Ninety-seven-year-old Jessie Mae Patterson enjoys weekly Walmart shopping trips with her daughter, Vivian Martin, but until recently, such trips were a challenge.

Patterson is in good health, but she cannot walk long distances. She cannot operate the motorized carts and the ones with wheelchairs are difficult for her daughter to manage. Today she is happy to be shopping, because she is riding in a “Caroline’s Cart” that Martin can push easily. The unique cart is designed especially for non-ambulatory adults and older special needs children.

The cart was created by Drew Ann Long, of Birmingham, Ala., whose special needs daughter, Caroline, reached an age and weight that made it impossible for Long to lift her into the children’s seat of a regular cart to go shopping. The “kiddie” carts were not an option because of the child’s condition. Long drew up a concept, proceeded to have it patented and named it “Caroline’s Cart.”
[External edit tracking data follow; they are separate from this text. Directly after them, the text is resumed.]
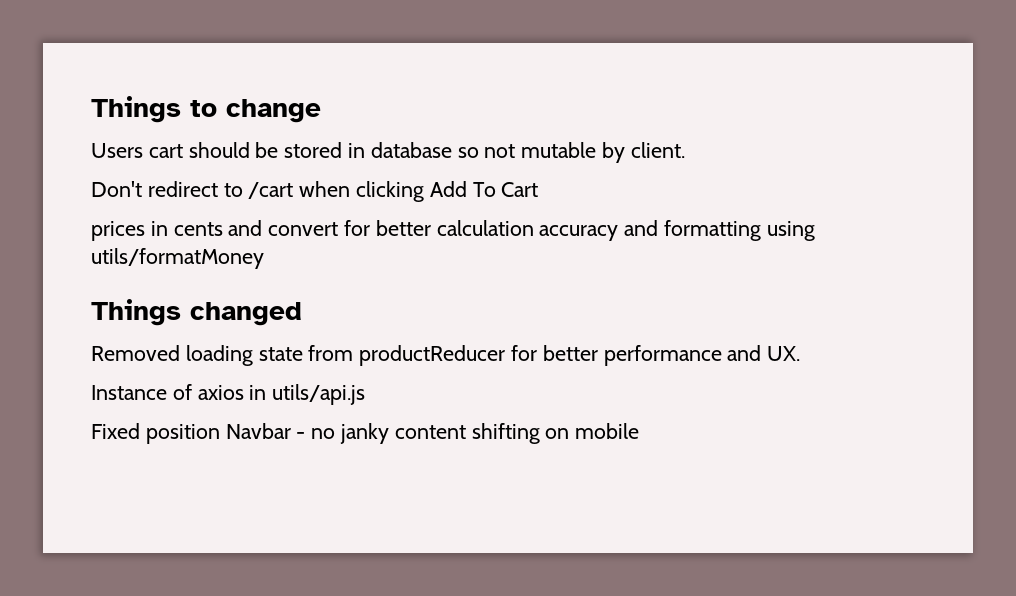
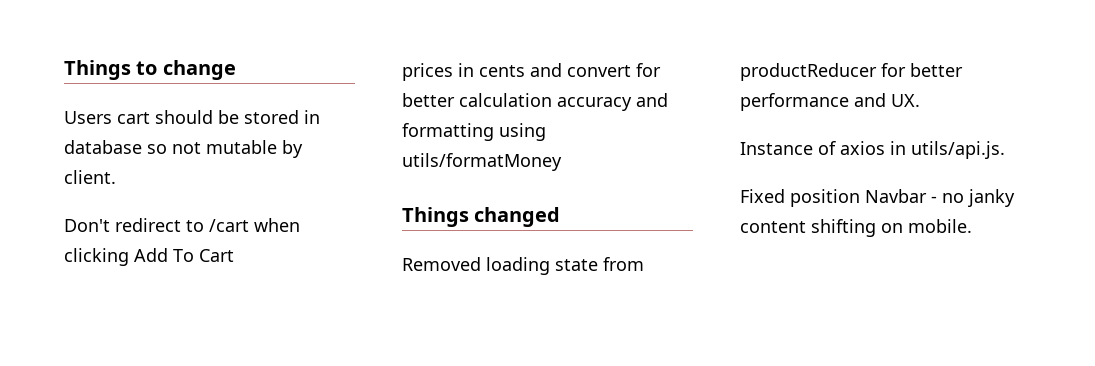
[272,384,366,405] utils/api.js -> [911,141,1005,159] utils/api.js.
[575,423,640,439] mobile -> [908,219,972,233] mobile.

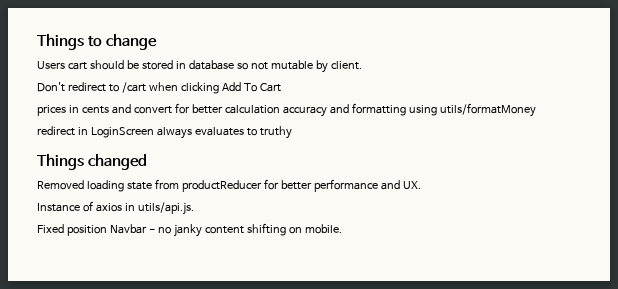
(562, 162) none -> [37,126,292,139] // redirect in LoginScreen always evaluates to truthy

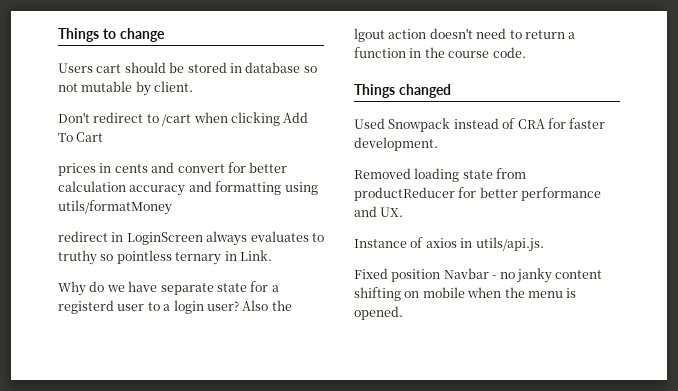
[37,154,148,170] // Things changed -> [100,250,272,265] [58,281,279,296] [58,300,292,314] [354,28,576,42] [354,47,526,58] [354,84,451,98] [354,118,606,132] [354,137,438,151] so pointless ternary in Link. // Why do we have separate state for a registerd user to a login user? Also the lgout action doesn't need to return a function in the course code. // Things changed // Used Snowpack instead of CRA for faster development.
[304,224,342,234] mobile. -> [422,287,577,298] [354,306,403,320] mobile when the menu is opened.

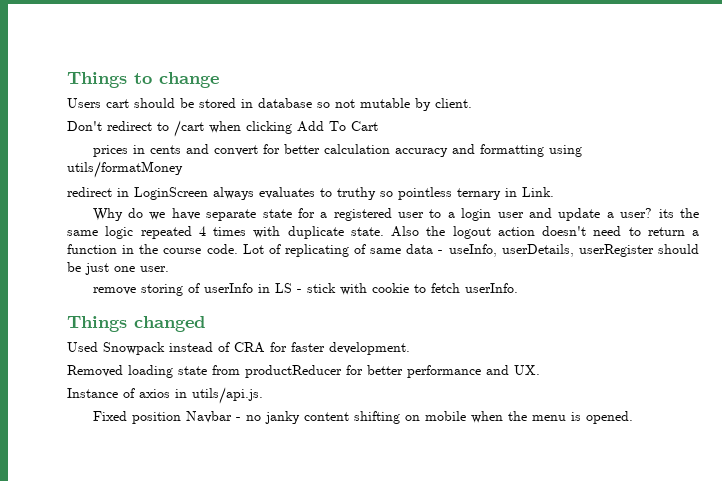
[58,300,114,314] registerd -> [333,208,392,221] registered
[206,301,239,311] user? -> [497,208,699,221] [67,226,384,239] user and update a user? its the same logic repeated 4 times with duplicate state.
[354,28,385,42] lgout -> [452,226,491,239] logout
(526, 52) none -> [242,244,699,257] [67,262,169,275] [92,283,518,296] Lot of replicating of same data - useInfo, userDetails, userRegister should be just one user. // remove storing of userInfo in LS - stick with cookie to fetch userInfo.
Long’s creation is making a difference in the lives of millions of families throughout the world, including the family of local resident Sandra Fischer.

“I have a special interest in the cart, because my daughter helped promote its use in grocery chains and Walmart in Indiana,” says Fischer. “Our granddaughter has special needs and was getting too large for her to lift and put in a regular cart.”

Fischer says that her daughter had even drawn a concept for a special cart before discovering online that Long had created Caroline’s Cart, which was already patented and manufactured.

“When we moved here, I noticed the Aberdeen Walmart did not have any of the carts, so I sent the manager a letter asking that they provide one,” Fischer says. “Later I learned that he did, but it was only recently that I discovered Jessie Mae and Vivian using it.”

Manufactured by Technibilt, the world’s largest cart company, Caroline’s Carts are placed in stores willing to provide them for patrons. The cart can seat a person weighing up to 250 pounds, so it can serve both adults and older special needs children.

Customers who shop at the local Walmart and have a special needs child or a non-ambulatory adult family member or friend, should ask to use Caroline’s Cart.

“Thanks to Richard Johnson, store manager, for placing the cart,” says Fischer. “Vivian Martin says he needs to have more than one to meet the needs of people like her mother.”